Add structured app-control actions to BasicAction (AppleScript-backed) #82

@NakaokaRei

Description

@NakaokaRei

Summary

Currently, AI-generated actions (BasicAction) are limited to low-level mouse/keyboard operations. Many common automation tasks — opening URLs, launching apps, getting window information — require fragile multi-step sequences (move to dock icon → click → wait → move to address bar → click → type URL → press Enter). These break when screen layouts change.

macOS provides AppleScript as a robust, coordinate-independent way to control applications. By adding structured, parameterized app-control actions to BasicAction, the AI agent can accomplish high-level tasks in a single action instead of chaining error-prone mouse/keyboard steps.

Motivation

Task Current approach (mouse/keyboard) With app-control actions
Open a URL move → click browser → wait → move to address bar → click → type URL → enter openURL(url: "https://...")
Launch/activate an app move to Dock → click (or Spotlight → type → enter) activateApp(name: "Safari")
Get frontmost app name Not possible getFrontmostApp → returns info for decision-making

Key benefits:

  • Reliability: No dependency on screen coordinates or UI layout
  • Efficiency: Single action instead of 3-7 step sequences
  • Capability: Enables read-back (window titles, app states) that pure mouse/keyboard cannot achieve

Proposed New Actions

Tier 1 — High value, simple parameters, safe

Action Parameters What it does AppleScript backing
openURL url: String Opens a URL in the default browser open location "..."
activateApp name: String Brings an app to front (launches if needed) tell application "..." to activate
quitApp name: String Gracefully quits an app tell application "..." to quit
getFrontmostApp none Returns the name of the frontmost application tell application "System Events" to get name of first process whose frontmost is true

Tier 2 — Medium complexity, very useful

Action Parameters What it does AppleScript backing
typeInApp appName: String, text: String Activate app then type — combines two common steps activate + keystroke
getWindowList appName: String?

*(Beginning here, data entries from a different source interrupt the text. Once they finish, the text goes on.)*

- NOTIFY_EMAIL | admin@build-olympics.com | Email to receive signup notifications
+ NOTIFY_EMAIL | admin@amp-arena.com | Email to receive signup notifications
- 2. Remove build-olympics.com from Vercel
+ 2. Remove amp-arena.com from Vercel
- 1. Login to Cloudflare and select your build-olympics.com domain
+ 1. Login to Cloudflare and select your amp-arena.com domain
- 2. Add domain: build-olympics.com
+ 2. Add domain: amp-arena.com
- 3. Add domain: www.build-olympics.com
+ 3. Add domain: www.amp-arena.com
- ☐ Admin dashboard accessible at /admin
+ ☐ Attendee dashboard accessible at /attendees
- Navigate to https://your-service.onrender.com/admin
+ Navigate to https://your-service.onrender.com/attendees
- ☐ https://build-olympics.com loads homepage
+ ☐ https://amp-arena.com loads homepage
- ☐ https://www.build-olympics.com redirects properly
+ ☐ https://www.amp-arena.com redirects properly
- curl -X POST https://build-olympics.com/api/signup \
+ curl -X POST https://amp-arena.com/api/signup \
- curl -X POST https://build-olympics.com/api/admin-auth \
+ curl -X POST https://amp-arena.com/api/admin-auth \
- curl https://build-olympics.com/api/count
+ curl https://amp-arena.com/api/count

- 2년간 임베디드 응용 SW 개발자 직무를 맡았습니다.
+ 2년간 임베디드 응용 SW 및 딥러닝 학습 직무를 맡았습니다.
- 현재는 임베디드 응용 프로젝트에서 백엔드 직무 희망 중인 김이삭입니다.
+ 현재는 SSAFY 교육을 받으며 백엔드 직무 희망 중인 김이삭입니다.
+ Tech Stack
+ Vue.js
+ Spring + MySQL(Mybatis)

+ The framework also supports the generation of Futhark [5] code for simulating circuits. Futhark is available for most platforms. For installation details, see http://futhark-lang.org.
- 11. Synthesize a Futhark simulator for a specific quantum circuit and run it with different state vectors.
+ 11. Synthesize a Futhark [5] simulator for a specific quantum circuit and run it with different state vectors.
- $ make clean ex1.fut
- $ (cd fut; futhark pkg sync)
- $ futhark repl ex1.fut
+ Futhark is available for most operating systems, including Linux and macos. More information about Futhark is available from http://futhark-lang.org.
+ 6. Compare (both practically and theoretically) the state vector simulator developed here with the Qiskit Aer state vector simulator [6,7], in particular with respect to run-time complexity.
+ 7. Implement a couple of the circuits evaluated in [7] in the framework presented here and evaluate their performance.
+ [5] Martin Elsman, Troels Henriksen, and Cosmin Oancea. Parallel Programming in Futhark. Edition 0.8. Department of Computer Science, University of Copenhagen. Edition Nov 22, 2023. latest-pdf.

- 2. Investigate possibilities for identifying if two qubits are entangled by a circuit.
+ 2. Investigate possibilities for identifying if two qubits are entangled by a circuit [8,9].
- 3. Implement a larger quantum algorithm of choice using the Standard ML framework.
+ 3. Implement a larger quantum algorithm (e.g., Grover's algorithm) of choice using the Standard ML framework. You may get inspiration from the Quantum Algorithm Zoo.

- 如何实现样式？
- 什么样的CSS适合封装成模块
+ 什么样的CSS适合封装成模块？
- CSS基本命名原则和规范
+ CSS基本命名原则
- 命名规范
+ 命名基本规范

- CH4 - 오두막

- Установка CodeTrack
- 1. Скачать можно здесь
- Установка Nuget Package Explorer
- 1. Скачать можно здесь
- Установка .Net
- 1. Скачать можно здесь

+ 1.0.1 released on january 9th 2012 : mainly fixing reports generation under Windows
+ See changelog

Returns list of open window titles System Events windows query
setVolume level: Int (0-100) Set system output volume set volume output volume N

Tier 3 — Powerful but needs careful scoping

Action Parameters What it does Notes
tellApp appName: String, command: String Send a specific command to an app See Security section — this is the most flexible but also most dangerous

Security Considerations

The key design principle: the AI generates structured parameters, not arbitrary AppleScript code.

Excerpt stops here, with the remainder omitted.